Colours is the third studio album by Spanish duo Baccara, first released on label RCA-Victor in Germany in 1979. It contains European single releases "Body Talk"/"By 1999" and "Ay Ay Sailor".

The rights to the RCA-Victor back catalogue are currently held by Sony BMG Music Entertainment - the original Colours album in its entirety remains unreleased on compact disc. However, all tracks from the album do appear on the German 30th anniversary box set.

"Body Talk"/"By 1999" was released as a 'Special limited edition' 12' single featuring remixed extended versions of both tracks released in Germany. "Ay, Ay Sailor" The first Single issued from the album charted at a 39 in the German charts .

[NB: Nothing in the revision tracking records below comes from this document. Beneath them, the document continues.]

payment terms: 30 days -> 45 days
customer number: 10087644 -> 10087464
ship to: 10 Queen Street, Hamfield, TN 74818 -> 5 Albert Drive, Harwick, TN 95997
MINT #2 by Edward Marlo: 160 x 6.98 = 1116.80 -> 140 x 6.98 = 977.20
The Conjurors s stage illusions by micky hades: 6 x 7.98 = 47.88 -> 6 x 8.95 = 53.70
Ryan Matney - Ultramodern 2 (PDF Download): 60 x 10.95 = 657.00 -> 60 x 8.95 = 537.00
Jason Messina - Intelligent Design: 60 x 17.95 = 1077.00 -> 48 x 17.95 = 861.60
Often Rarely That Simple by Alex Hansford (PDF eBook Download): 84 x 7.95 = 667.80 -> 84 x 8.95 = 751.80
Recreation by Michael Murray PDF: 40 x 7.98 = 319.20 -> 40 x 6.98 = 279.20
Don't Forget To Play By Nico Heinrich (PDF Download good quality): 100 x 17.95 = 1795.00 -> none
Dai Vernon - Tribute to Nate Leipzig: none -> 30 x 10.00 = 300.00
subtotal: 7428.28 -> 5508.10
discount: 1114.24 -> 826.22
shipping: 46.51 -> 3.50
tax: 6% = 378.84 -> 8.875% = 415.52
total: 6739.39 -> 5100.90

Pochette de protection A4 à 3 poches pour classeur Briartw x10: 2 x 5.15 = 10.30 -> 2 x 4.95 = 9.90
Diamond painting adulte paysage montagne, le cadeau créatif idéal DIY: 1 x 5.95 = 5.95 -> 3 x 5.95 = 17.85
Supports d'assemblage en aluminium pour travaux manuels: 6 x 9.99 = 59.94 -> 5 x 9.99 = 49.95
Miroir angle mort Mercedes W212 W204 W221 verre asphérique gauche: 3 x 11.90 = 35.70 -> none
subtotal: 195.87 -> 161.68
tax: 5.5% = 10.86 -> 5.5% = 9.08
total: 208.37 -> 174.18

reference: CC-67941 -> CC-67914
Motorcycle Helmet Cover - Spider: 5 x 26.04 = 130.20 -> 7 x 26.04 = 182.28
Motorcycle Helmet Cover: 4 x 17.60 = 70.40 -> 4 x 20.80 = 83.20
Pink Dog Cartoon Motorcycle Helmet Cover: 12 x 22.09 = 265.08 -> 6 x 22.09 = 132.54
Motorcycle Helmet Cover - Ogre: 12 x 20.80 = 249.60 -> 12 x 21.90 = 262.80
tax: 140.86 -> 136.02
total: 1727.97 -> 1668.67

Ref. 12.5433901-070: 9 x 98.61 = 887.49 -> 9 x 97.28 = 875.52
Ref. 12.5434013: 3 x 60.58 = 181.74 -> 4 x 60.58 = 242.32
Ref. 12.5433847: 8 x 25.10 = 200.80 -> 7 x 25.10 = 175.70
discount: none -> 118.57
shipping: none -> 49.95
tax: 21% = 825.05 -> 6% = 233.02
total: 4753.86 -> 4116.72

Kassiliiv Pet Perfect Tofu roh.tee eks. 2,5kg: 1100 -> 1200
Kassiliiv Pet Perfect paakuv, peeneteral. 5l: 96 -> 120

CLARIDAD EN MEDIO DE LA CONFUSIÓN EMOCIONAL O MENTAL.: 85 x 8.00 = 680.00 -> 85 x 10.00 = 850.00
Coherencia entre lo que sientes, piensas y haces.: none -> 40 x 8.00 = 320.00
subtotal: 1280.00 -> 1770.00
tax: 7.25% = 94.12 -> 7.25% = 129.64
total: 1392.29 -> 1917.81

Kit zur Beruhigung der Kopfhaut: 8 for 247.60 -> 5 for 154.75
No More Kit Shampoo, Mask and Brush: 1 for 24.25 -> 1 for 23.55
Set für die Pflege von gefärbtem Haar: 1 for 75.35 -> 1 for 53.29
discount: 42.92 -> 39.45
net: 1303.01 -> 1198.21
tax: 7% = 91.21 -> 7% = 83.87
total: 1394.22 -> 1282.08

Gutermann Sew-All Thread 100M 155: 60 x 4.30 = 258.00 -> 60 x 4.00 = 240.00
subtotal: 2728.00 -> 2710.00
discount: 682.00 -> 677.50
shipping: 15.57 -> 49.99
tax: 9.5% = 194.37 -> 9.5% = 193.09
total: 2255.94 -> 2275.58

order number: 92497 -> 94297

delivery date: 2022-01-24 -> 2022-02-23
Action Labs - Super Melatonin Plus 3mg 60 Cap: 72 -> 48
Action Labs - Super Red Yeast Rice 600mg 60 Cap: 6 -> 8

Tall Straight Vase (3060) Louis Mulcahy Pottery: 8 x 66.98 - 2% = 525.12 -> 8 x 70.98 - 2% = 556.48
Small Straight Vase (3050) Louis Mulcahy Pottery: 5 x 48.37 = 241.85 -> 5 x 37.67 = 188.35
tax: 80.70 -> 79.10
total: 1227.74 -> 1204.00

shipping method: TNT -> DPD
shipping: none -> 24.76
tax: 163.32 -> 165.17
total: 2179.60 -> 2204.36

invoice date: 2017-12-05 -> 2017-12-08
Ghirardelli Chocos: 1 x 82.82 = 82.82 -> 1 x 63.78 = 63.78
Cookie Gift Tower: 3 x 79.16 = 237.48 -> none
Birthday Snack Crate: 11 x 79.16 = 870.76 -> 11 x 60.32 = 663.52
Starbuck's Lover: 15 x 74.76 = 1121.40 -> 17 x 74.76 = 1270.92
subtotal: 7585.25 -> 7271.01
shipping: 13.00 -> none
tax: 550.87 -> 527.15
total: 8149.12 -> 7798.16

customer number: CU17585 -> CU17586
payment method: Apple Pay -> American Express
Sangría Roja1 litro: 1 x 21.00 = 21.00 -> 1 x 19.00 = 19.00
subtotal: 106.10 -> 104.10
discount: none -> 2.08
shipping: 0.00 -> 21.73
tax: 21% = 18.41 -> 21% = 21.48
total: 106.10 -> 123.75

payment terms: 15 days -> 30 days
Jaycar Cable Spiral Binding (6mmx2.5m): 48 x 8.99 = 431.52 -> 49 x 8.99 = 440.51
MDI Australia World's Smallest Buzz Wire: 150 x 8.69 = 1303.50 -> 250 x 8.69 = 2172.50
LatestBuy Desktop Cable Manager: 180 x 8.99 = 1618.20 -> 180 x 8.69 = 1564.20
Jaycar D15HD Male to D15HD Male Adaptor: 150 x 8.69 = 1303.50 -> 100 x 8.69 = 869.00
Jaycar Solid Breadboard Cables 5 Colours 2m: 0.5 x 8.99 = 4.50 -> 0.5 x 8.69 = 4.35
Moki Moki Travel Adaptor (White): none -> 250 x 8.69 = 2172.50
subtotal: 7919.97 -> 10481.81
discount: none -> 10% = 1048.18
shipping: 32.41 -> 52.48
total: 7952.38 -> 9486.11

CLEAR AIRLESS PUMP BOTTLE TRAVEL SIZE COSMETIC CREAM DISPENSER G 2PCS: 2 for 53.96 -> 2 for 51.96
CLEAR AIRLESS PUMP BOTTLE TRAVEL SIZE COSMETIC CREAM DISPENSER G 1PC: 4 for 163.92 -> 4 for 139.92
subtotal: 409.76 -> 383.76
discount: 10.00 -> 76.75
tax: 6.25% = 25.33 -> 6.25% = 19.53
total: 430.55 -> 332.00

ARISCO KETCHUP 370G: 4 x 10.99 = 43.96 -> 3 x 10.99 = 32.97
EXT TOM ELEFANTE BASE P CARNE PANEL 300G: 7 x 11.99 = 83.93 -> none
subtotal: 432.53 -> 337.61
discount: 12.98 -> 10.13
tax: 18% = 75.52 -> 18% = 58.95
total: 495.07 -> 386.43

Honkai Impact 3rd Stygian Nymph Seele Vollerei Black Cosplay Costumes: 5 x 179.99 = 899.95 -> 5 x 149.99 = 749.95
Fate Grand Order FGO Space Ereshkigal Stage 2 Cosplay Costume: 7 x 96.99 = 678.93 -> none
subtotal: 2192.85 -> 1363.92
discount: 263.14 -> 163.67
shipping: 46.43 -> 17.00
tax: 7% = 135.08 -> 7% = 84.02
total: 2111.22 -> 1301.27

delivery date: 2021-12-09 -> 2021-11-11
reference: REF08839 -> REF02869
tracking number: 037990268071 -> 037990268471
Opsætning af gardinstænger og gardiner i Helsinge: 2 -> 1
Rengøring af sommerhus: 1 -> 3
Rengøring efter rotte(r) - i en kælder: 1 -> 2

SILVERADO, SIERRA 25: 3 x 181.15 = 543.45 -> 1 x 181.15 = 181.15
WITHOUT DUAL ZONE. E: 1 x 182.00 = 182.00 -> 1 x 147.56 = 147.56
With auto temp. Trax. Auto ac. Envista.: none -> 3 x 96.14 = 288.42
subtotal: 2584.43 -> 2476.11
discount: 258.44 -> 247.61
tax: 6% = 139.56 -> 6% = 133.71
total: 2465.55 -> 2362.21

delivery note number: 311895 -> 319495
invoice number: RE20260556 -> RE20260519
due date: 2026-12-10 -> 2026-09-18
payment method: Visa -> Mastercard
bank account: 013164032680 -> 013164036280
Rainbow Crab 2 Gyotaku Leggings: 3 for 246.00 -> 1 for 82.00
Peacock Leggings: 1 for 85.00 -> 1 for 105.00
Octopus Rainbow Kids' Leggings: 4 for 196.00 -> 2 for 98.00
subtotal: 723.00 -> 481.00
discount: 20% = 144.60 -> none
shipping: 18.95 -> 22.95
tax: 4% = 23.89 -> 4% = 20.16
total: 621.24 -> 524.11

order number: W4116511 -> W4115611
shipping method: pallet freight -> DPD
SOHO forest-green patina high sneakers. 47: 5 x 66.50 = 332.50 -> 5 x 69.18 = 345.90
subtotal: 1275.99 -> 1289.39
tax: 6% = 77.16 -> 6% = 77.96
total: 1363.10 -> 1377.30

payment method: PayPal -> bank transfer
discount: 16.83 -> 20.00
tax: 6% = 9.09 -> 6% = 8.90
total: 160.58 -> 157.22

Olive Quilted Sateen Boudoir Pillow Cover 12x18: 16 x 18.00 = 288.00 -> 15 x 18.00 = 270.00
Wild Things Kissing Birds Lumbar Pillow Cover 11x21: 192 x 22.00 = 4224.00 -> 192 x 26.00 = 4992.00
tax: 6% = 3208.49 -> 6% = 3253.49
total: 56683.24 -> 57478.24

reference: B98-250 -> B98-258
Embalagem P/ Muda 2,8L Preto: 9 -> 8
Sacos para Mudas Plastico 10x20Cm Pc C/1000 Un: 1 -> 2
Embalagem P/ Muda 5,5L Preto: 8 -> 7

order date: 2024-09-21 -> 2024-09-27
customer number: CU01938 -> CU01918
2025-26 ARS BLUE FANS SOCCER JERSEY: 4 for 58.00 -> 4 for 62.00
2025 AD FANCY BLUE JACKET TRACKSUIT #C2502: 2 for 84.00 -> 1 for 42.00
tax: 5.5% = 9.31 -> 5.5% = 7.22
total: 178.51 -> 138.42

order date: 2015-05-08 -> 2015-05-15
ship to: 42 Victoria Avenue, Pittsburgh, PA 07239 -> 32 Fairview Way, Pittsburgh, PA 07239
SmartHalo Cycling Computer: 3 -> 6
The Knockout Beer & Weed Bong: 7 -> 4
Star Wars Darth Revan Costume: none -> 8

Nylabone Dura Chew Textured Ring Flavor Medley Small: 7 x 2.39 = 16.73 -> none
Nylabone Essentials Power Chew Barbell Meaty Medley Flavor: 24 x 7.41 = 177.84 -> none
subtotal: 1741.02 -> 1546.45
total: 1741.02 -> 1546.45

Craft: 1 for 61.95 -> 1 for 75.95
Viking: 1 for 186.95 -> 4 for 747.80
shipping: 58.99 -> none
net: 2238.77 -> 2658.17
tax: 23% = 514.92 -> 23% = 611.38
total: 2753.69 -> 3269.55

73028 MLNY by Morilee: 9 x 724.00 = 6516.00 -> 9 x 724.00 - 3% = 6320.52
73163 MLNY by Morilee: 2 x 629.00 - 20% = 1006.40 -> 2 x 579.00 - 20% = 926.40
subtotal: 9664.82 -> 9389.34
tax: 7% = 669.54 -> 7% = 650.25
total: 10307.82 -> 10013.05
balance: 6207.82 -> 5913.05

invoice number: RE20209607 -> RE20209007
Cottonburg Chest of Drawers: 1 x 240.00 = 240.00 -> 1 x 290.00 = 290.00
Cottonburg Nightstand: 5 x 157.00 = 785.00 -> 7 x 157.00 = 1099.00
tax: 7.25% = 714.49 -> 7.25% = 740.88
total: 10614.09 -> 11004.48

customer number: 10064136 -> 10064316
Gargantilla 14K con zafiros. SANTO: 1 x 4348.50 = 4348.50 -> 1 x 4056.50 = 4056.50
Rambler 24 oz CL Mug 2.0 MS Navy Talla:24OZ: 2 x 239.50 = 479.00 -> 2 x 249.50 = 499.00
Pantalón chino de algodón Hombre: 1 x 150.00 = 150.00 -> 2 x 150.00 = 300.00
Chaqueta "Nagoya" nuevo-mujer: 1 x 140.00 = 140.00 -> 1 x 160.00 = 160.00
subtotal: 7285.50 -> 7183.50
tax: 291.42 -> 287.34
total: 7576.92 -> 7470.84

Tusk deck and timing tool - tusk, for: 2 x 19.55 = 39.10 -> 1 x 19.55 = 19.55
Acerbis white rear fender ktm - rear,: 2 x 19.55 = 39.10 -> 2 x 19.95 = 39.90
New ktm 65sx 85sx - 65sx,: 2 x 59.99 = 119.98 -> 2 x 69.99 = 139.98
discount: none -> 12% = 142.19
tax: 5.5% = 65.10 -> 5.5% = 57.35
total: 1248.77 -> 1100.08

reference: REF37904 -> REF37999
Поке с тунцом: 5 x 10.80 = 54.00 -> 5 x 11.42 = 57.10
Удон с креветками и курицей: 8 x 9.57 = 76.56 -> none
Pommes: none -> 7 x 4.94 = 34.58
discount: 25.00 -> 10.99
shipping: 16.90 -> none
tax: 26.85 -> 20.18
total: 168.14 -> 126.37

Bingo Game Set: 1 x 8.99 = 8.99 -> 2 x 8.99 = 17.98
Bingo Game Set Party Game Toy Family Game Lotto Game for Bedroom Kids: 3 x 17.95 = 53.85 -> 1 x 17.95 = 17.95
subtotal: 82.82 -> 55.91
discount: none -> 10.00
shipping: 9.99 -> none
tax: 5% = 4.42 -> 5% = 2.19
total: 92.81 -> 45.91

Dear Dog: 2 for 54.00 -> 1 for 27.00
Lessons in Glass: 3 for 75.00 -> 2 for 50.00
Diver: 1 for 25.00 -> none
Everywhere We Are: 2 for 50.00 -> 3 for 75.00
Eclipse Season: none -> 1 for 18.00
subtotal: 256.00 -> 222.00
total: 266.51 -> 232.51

The album cover displays the girls with elaborate painted faces and the back cover features photographs of the girls having their faces painted.

Track listing

Side A
 "Ay, Ay Sailor"  (Rolf Dostal - Frank Soja) - 3:52
 "For You"  (Rolf Dostal - Frank Soja) - 3:45
 "One, Two, Three, That's Life"  (Rolf Dostal - Frank Soja) - 3:41
 "I'll Learn to Fly Tonight"  (Rolf Soja - Peter Zentner) - 3:29
 "Boomerang"  (Rolf Soja - Peter Zentner) - 3:02

Side B
 "Body-Talk"  (Frank Dostal - Rolf Soja) - 4:40
 "Roses in the Snow"  (Rolf Soja - Peter Zentner) - 3:55
 "By 1999 (By Nineteen-Ninety-Nine)"  (Frank Dostal - Rolf Soja) - 3:38
 "Groovy Kinda Lovin'"  (Jürgen Schröder - Peter Zentner) - 3:02
 "Sing Our Love a Lullaby"  (Frank Dostal - Rolf Soja) - 3:25

Personnel
 Mayte Mateos - vocals
 María Mendiola - vocals

Production
 Produced and arranged by Rolf Soja.